◆ DATASET EXTRACT:

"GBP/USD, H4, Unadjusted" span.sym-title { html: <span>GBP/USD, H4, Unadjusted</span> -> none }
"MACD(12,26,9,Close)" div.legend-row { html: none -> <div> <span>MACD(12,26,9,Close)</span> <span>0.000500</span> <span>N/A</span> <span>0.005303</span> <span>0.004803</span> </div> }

==

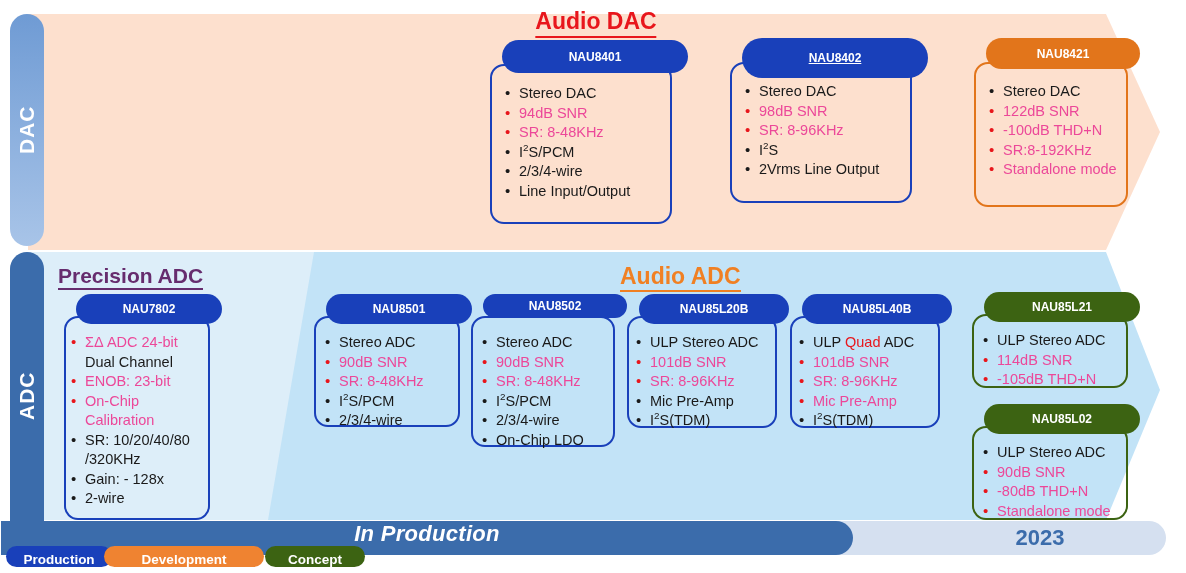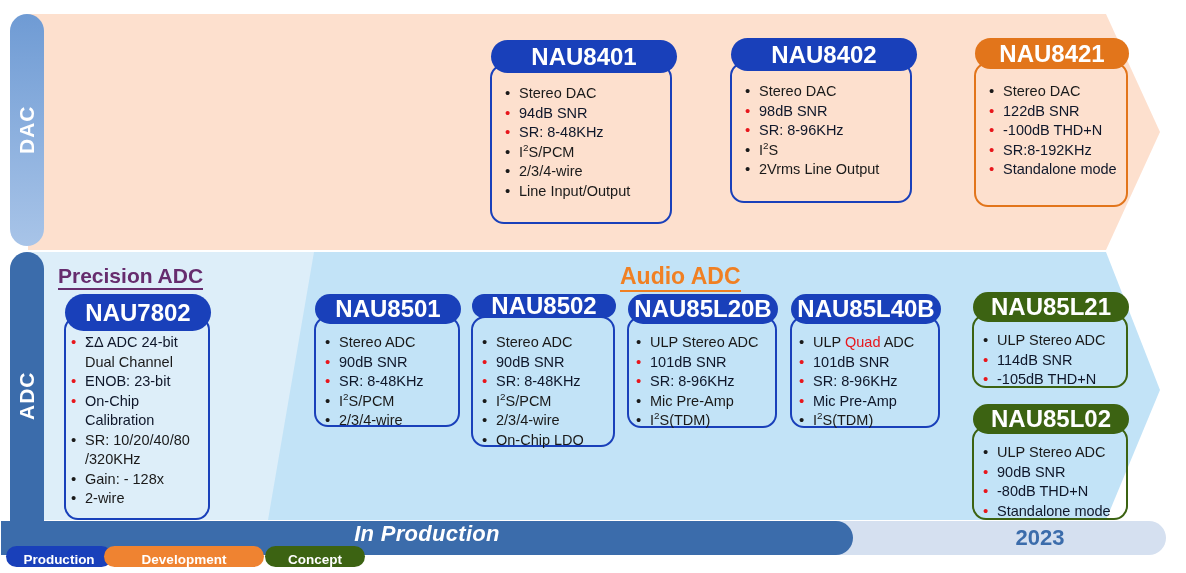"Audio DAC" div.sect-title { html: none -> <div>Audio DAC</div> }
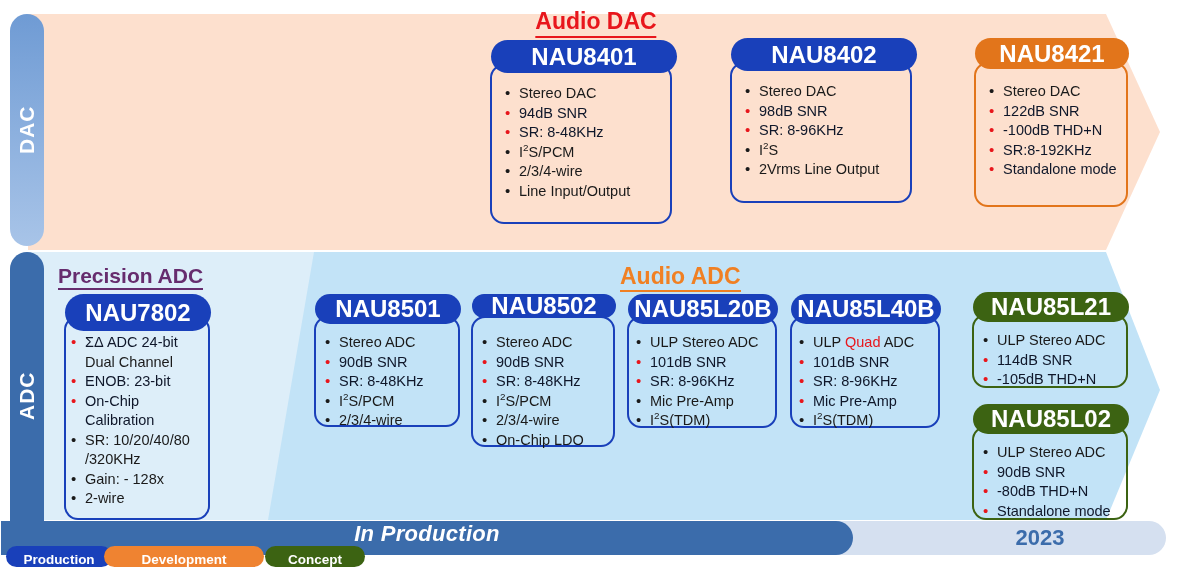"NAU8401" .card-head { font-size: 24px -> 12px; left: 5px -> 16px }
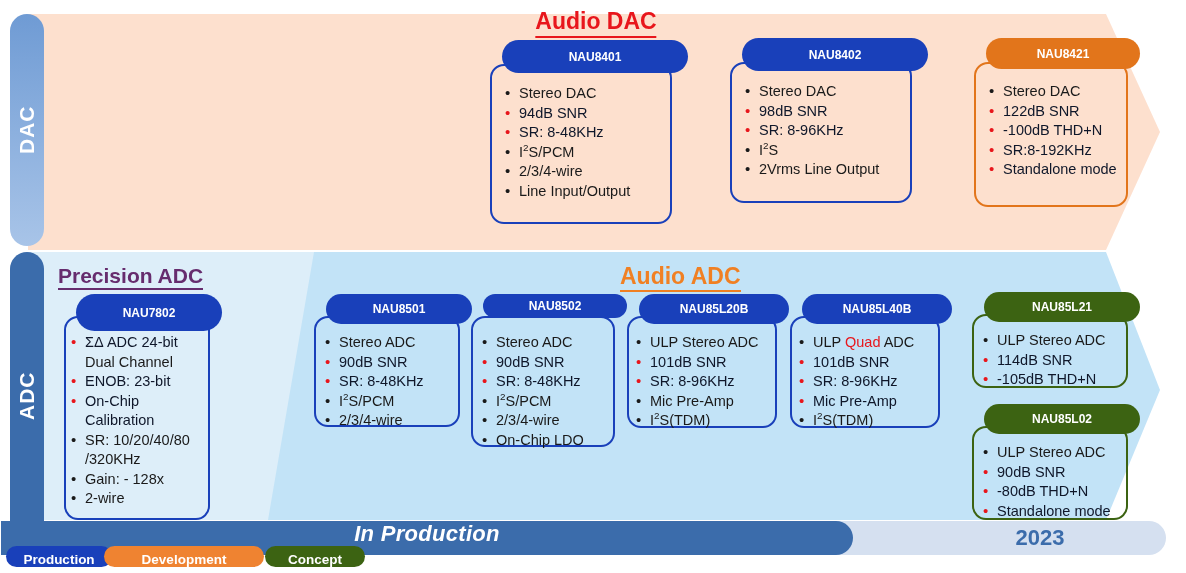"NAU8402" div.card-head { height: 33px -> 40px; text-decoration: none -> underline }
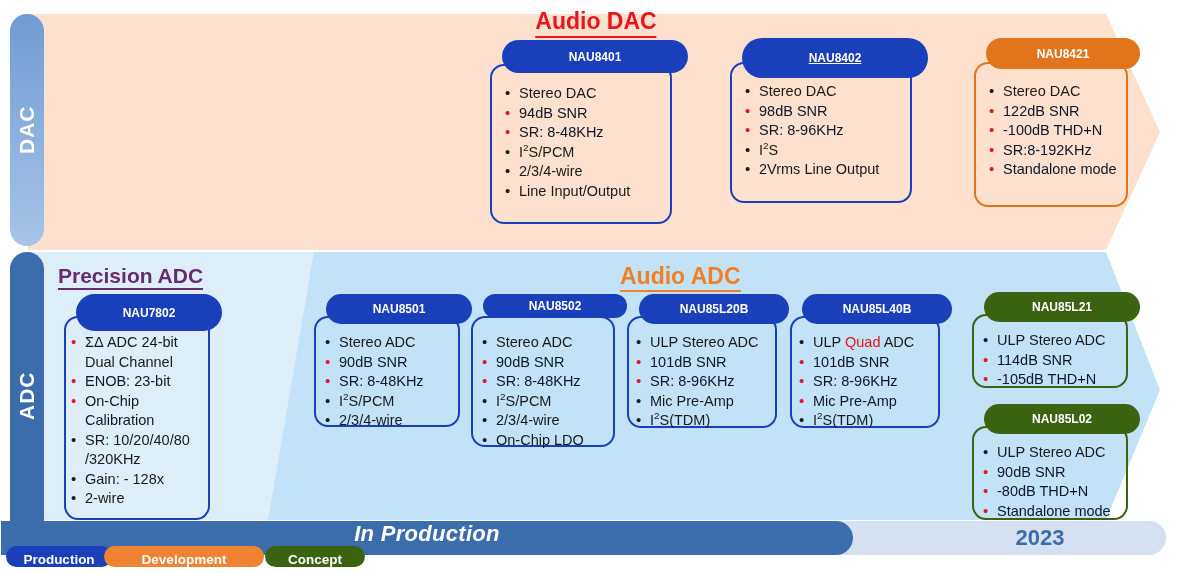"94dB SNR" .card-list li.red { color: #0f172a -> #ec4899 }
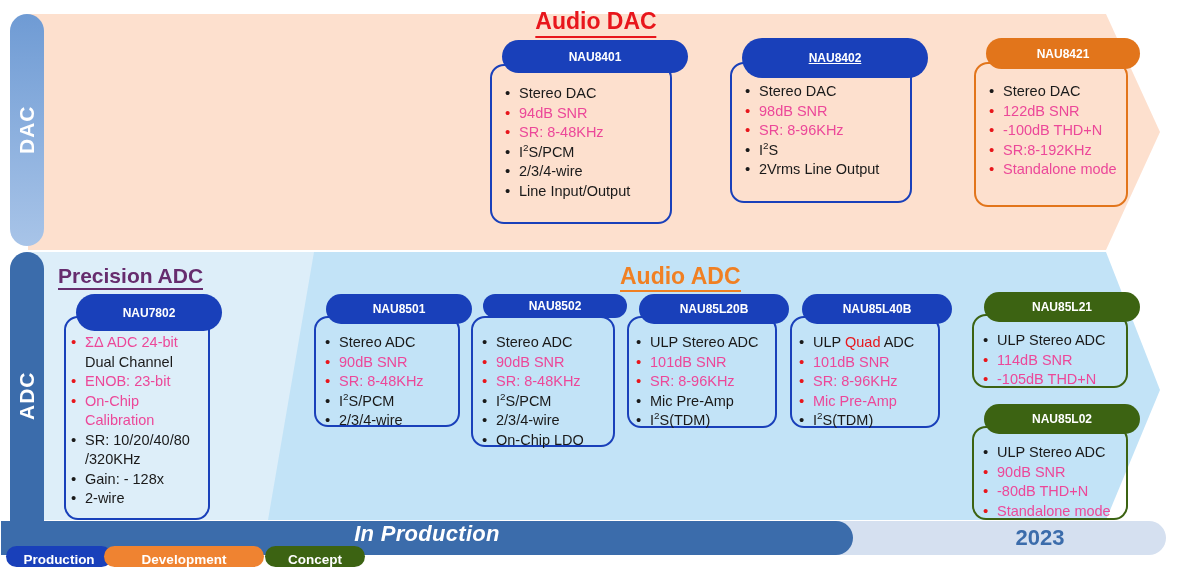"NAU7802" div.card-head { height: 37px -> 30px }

◆ PROBLEM REQUIREMENTS: Everything from the line with "height: 33px ->" through the line with "height: 37px ->" in the material above should be transcribed exactly, except the pictures.

◆ RESPONSE BOX:
"NAU8402" div.card-head { height: 33px -> 40px; text-decoration: none -> underline }
"94dB SNR" .card-list li.red { color: #0f172a -> #ec4899 }
"NAU7802" div.card-head { height: 37px -> 30px }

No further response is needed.